É preciso compreender a situação geral para tomar medidas de acompanhamento que incluem também a família, tanto a médio quanto a longo prazo, como psicoterapia, terapia familiar, analisar se a criança está em risco para si e para os outros, cabendo, algumas vezes, internações que podem ser domiciliares, além de uso de medicamentos, segundo o psiquiatra da SBP.
O diagnóstico é feito a partir do reconhecimento de alterações do comportamento com a presença dos seguintes sintomas:
- Alucinações: percepções sem objeto, por exemplo, ouvir vozes
- Delírios: não são sistematizados em crianças, mas são as crenças absurdas e não fantasiosas, relacionadas ao universo infantil;
- Desorganização do discurso e de comportamentos;
- Isolamento social;
- Alterações de sono;
- Perda de habilidades.
Os quadros agudos com mudanças súbitas de comportamentos, como agitação psicomotora, e mentais, como desorientação, podem ser uma psicose reativa desencadeada por alguma causa orgânica, com origem farmacológica ou uso de droga lícita ou ilícita, que alteram o funcionamento do cérebro, apresentando-se como um surto psicótico. "Nessas condições, a criança é tratada e tudo fica bem, voltando ao seu estado normal", esclarece Santoro.
O estresse também pode desencadear episódios em crianças que tenham predisposição, bem como perdas, morte de alguém ou separações dos pais.
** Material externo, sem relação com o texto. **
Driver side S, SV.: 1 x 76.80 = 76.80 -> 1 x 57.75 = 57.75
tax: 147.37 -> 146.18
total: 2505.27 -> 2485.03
Assim, segundo o psiquiatra da SBP, é importante fazer essas diferenciações, para o correto acompanhamento.
De um modo geral, os transtornos mentais têm início insidioso, começam devagar com algumas transformações que vão ocorrendo aos poucos. "São modificações que ocorrem no cérebro durante o neurodesenvolvimento que desencadeiam os delírios e alucinações", diz Melo.
Esquizofrenia tem influência genética
Nos casos de esquizofrenia, que é uma doença crônica, altamente hereditária e grave, não há propriamente uma cura, mas, sim, um gerenciamento da situação. O diagnóstico é clínico e busca, primeiramente, descartar outras doenças, como a de Wilson e epilepsia. A maior parte dos quadros de esquizofrenia se inicia na adolescência, a partir dos 18 anos, mas há relatos precoces antes dos próprios 18 e, até mesmo, antes dos 13 anos, que são ainda mais raros.
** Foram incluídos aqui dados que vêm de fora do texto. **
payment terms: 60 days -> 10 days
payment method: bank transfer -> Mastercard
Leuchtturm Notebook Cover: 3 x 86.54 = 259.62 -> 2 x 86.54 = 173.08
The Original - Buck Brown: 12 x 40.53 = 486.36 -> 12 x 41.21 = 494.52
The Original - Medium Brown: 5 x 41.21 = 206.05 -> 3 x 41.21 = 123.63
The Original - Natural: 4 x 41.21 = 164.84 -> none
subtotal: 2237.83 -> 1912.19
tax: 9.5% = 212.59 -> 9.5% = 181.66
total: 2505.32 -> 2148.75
Os pais devem procurar sempre um profissional de saúde mental. No caso da esquizofrenia, a vida tem uma série de limitações, é possível fazer um acompanhamento multidisciplinar, para que a vida da criança seja mais próxima do normal.
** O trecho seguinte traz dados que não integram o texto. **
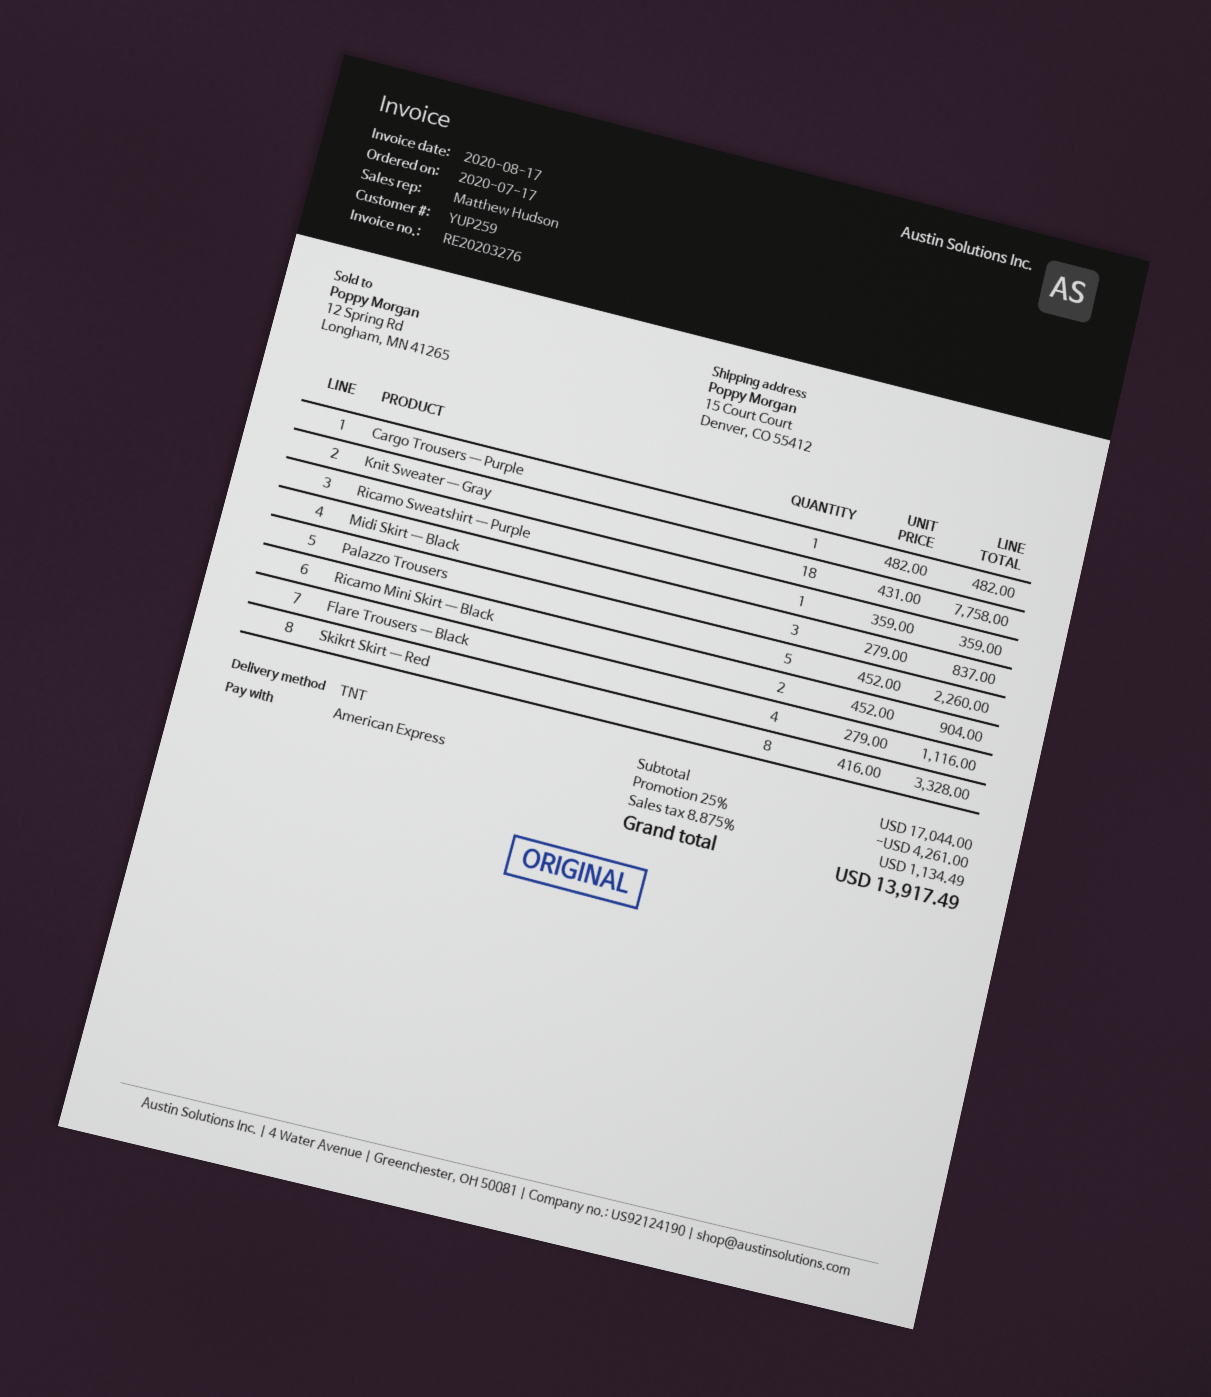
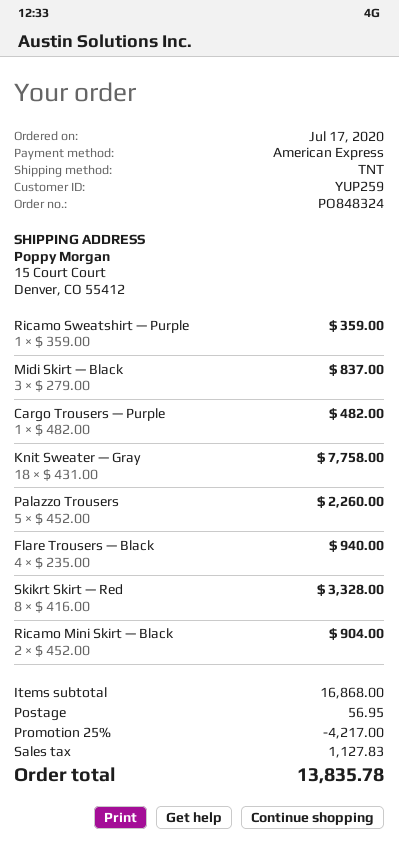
Flare Trousers — Black: 4 x 279.00 = 1116.00 -> 4 x 235.00 = 940.00
subtotal: 17044.00 -> 16868.00
discount: 25% = 4261.00 -> 25% = 4217.00
shipping: none -> 56.95
tax: 1134.49 -> 1127.83
total: 13917.49 -> 13835.78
Fontes: Ana Claudia Melcop Lacerda de Melo, psiquiatra da infância e adolescência pela EPM (Escola Paulista de Medicina) da Unifesp (Universidade Federal de São Paulo), coordenadora do ambulatório Propia (Programa de Atendimento à Psicose na Infância e Adolescência) no serviço de psiquiatria da infância e adolescência do IPq (Instituto de Psiquiatria) do HC-FMUSP (Hospital das Clínicas da Faculdade de Medicina da Universidade de São Paulo) e médica assistente da enfermaria da infância e adolescência do IPq; Patrícia Bader, psicóloga e coordenadora de psicologia da Rede D'Or São Luiz em São Paulo; Roberto Santoro, psiquiatra e coordenador do Grupo de Trabalho de Saúde Mental da SBP (Sociedade Brasileira de Pediatria).